Give back each entry exactly as written, apart from the pictures.

▶ DATA PROVIDED
==*==

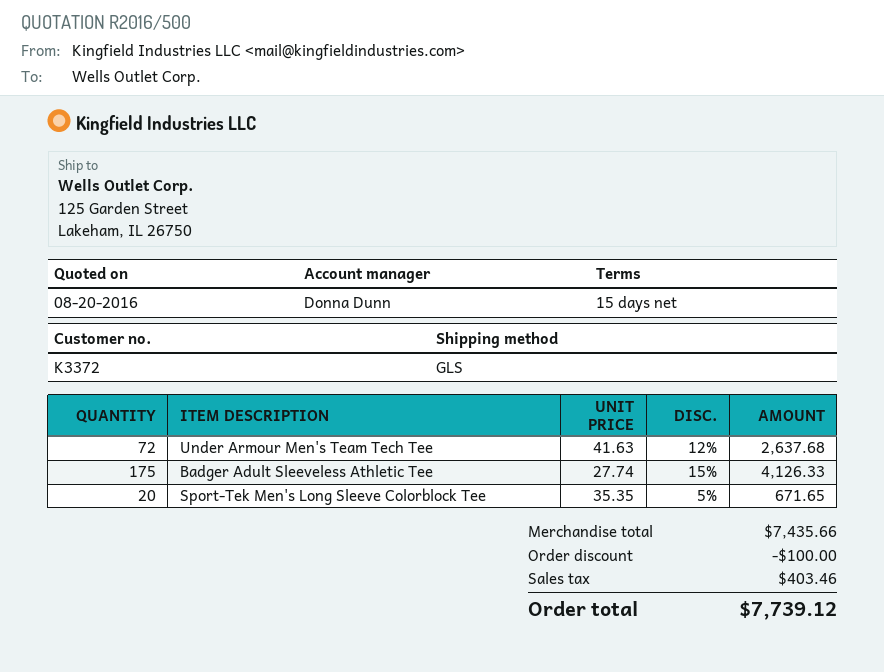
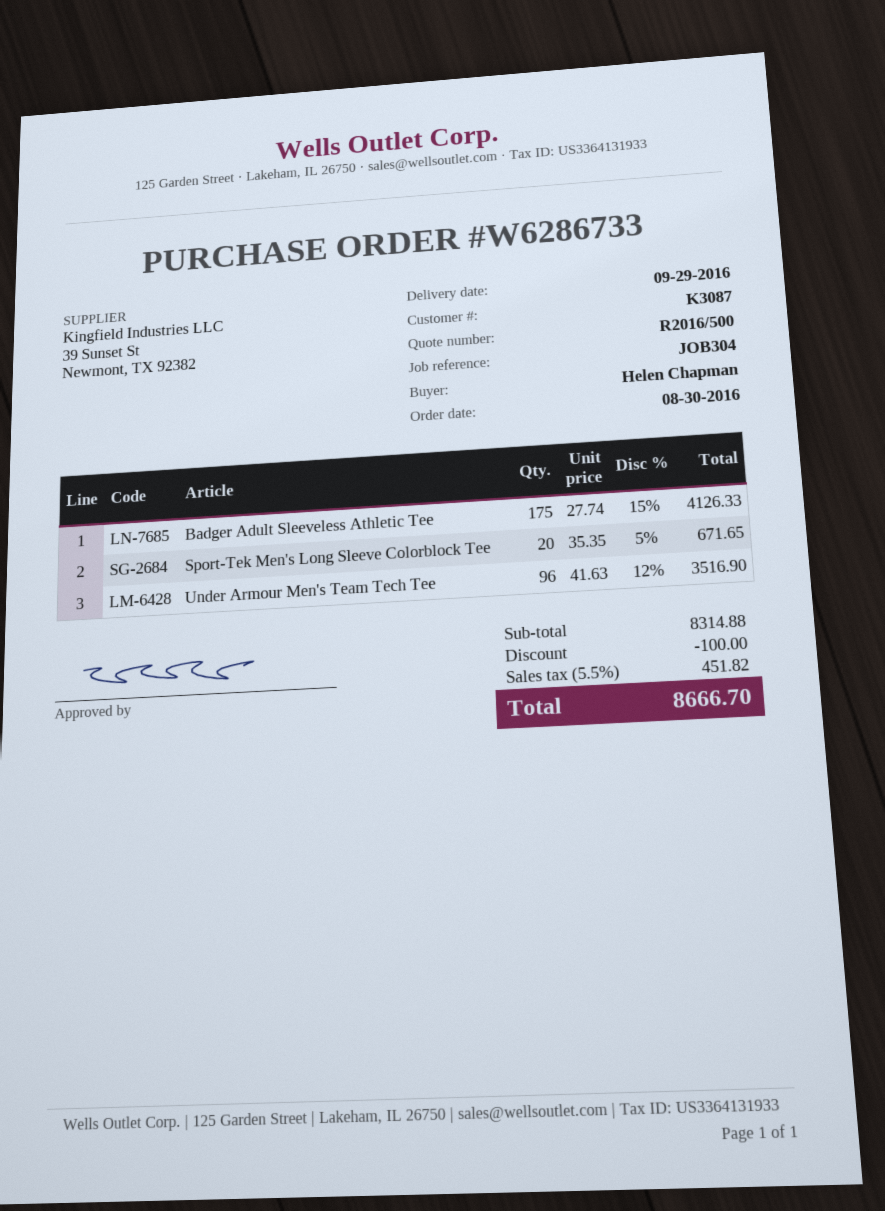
customer number: K3372 -> K3087
Under Armour Men's Team Tech Tee: 72 x 41.63 - 12% = 2637.68 -> 96 x 41.63 - 12% = 3516.90
subtotal: 7435.66 -> 8314.88
tax: 403.46 -> 451.82
total: 7739.12 -> 8666.70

==*==

▶ OUTPUT FOR THIS EXERCISE
customer number: K3372 -> K3087
Under Armour Men's Team Tech Tee: 72 x 41.63 - 12% = 2637.68 -> 96 x 41.63 - 12% = 3516.90
subtotal: 7435.66 -> 8314.88
tax: 403.46 -> 451.82
total: 7739.12 -> 8666.70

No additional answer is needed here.